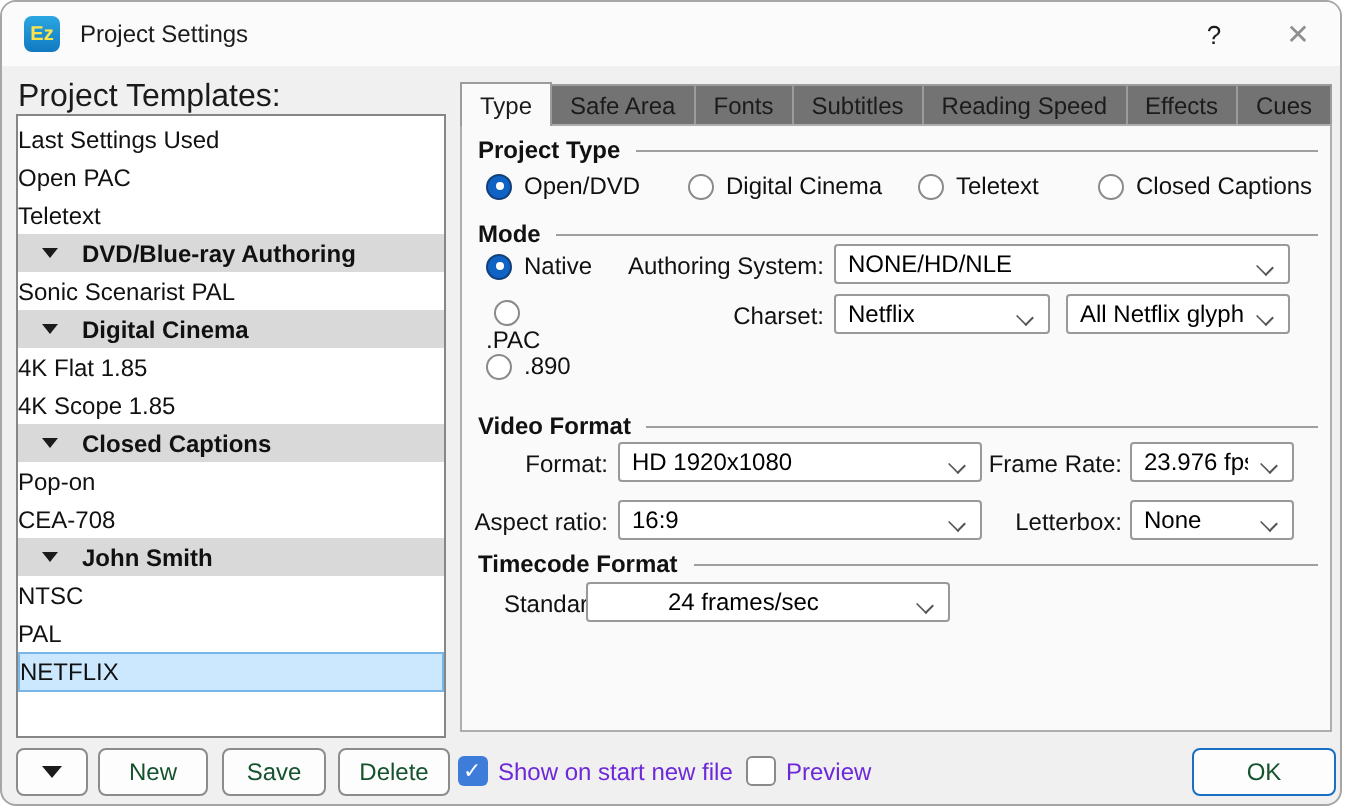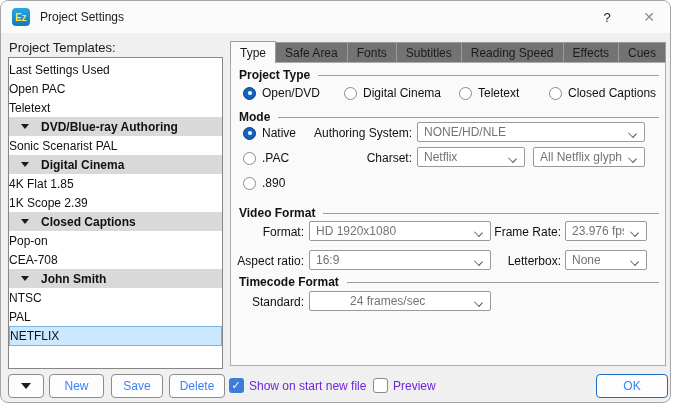--- a/index.html
+++ b/index.html
@@ -17,7 +17,7 @@
   .tbtn{width:42px;height:32px;display:flex;align-items:center;justify-content:center;font-size:13px;color:#1b1b1b;cursor:default;}
   .tbtn.close{color:#8f8f8f;font-size:14px;}
   
-  .templates-label{position:absolute;left:8px;top:39px;font-size:13px;color:#1b1b1b;}
+  .templates-label{position:absolute;left:8px;top:39px;font-size:16px;color:#1b1b1b;}
   .listbox{position:absolute;left:7px;top:56px;width:215px;height:312px;background:#ffffff;
     border:1px solid #868686;padding-top:2px;overflow:hidden;}
   .lrow{height:19px;display:flex;align-items:center;font-size:12px;color:#111;}

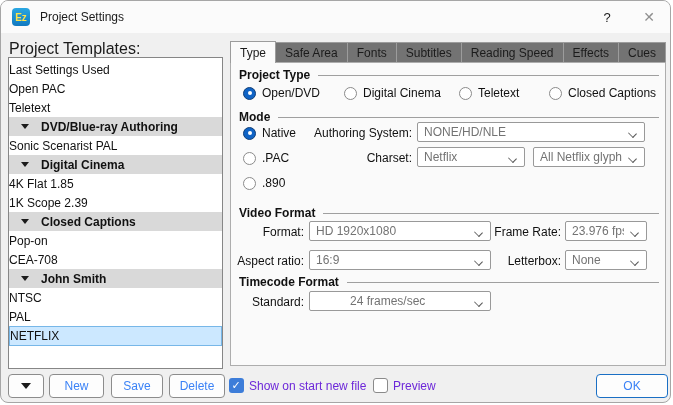--- a/index.html
+++ b/index.html
@@ -45,7 +45,7 @@
   .radio.on::after{content:"";position:absolute;left:3.5px;top:3.5px;width:4px;height:4px;border-radius:50%;background:#fff;}
   .flabel{position:absolute;font-size:12px;color:#111;text-align:right;height:22px;display:flex;align-items:center;justify-content:flex-end;}
   .combo{position:absolute;height:20px;background:#fff;border:1px solid #999;border-radius:2px;
-    display:flex;align-items:center;font-size:12px;color:#737373;padding:0 22px 0 6px;}
+    display:flex;align-items:center;font-size:12px;color:#000000;padding:0 22px 0 6px;}
   .combo .val{white-space:nowrap;overflow:hidden;}
   .combo .chev{position:absolute;right:8px;top:7px;width:7px;height:7px;border-right:1.4px solid #555;
     border-bottom:1.4px solid #555;transform:rotate(45deg) scaleY(.8);}

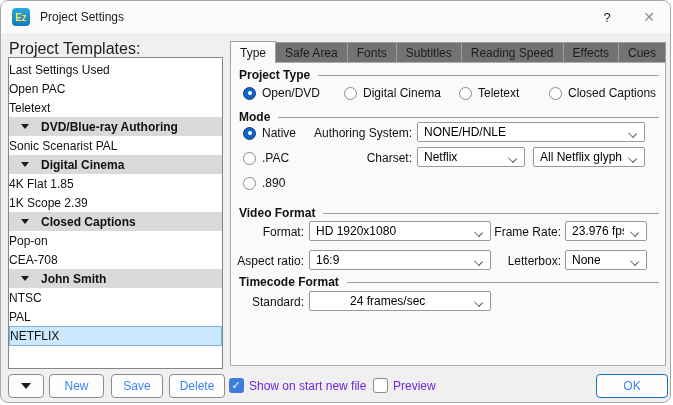--- a/index.html
+++ b/index.html
@@ -167,7 +167,7 @@
       <span class="radio on"></span>
         <span>Native</span>
       </div>
-    <div class="radio-opt" style="left:12px;top:87px;">
+    <div class="radio-opt" style="left:12px;top:87px;flex-direction:column;">
       <span class="radio"></span>
         <span>.PAC</span>
       </div>

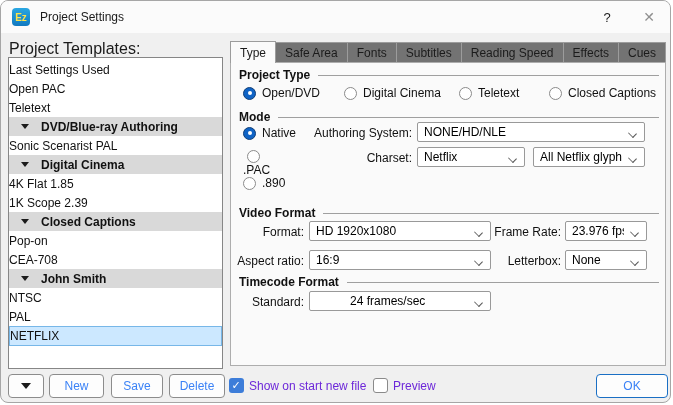--- a/index.html
+++ b/index.html
@@ -101,7 +101,7 @@
         <span class="txt">4K Flat 1.85</span>
       </div>
     <div class="lrow child">
-        <span class="txt">1K Scope 2.39</span>
+        <span class="txt">4K Scope 1.85</span>
       </div>
     <div class="lrow group">
         <span class="tri"></span>

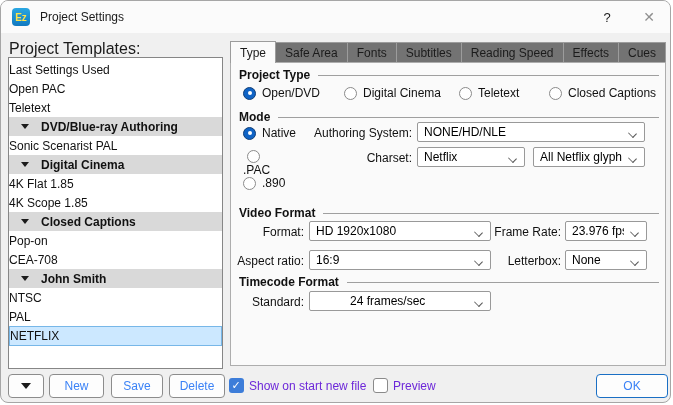--- a/index.html
+++ b/index.html
@@ -221,7 +221,7 @@
         <span>Timecode Format</span>
       </div>
     <div class="flabel" style="left:0;top:228px;width:73px;">Standard:</div>
-    <div class="combo" style="left:78px;top:228px;width:182px;padding-left:40px;">
+    <div class="combo" style="left:62px;top:228px;width:182px;padding-left:40px;">
       <span class="val">24 frames/sec</span>
         <span class="chev"></span>
       </div>

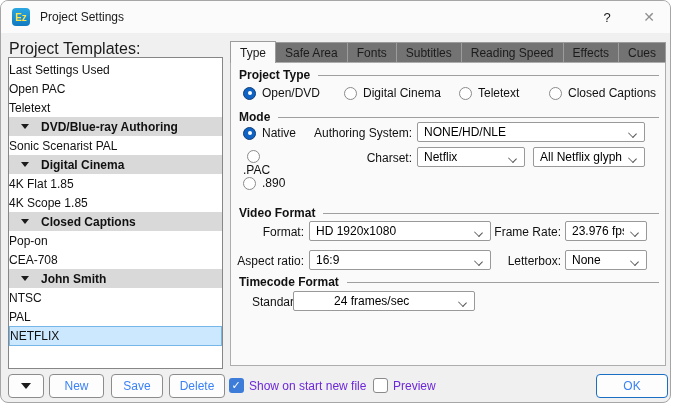--- a/index.html
+++ b/index.html
@@ -51,7 +51,7 @@
     border-bottom:1.4px solid #555;transform:rotate(45deg) scaleY(.8);}
   
   .btn{position:absolute;top:373px;height:24px;background:#fdfdfd;border:1px solid #8c8c8c;border-radius:4px;
-    font-size:12px;color:#3b82f6;display:flex;align-items:center;justify-content:center;text-align:center;}
+    font-size:12px;color:#14532d;display:flex;align-items:center;justify-content:center;text-align:center;}
   .btn.ok{border:1.5px solid #1a6fc4;}
   .dd-tri{width:0;height:0;border-left:5px solid transparent;border-right:5px solid transparent;border-top:6px solid #1b1b1b;}
   .chk-wrap{position:absolute;top:377px;display:flex;align-items:center;font-size:12px;color:#6d28d9;}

************

▶ _REQUIREMENT_
Please go through the material and return each line where the word "flabel" appears.

▶ _SOLUTION TO THIS PROBLEM_
   .flabel{position:absolute;font-size:12px;color:#111;text-align:right;height:22px;display:flex;align-items:center;justify-content:flex-end;}
     <div class="flabel" style="left:0;top:228px;width:73px;">Standard:</div>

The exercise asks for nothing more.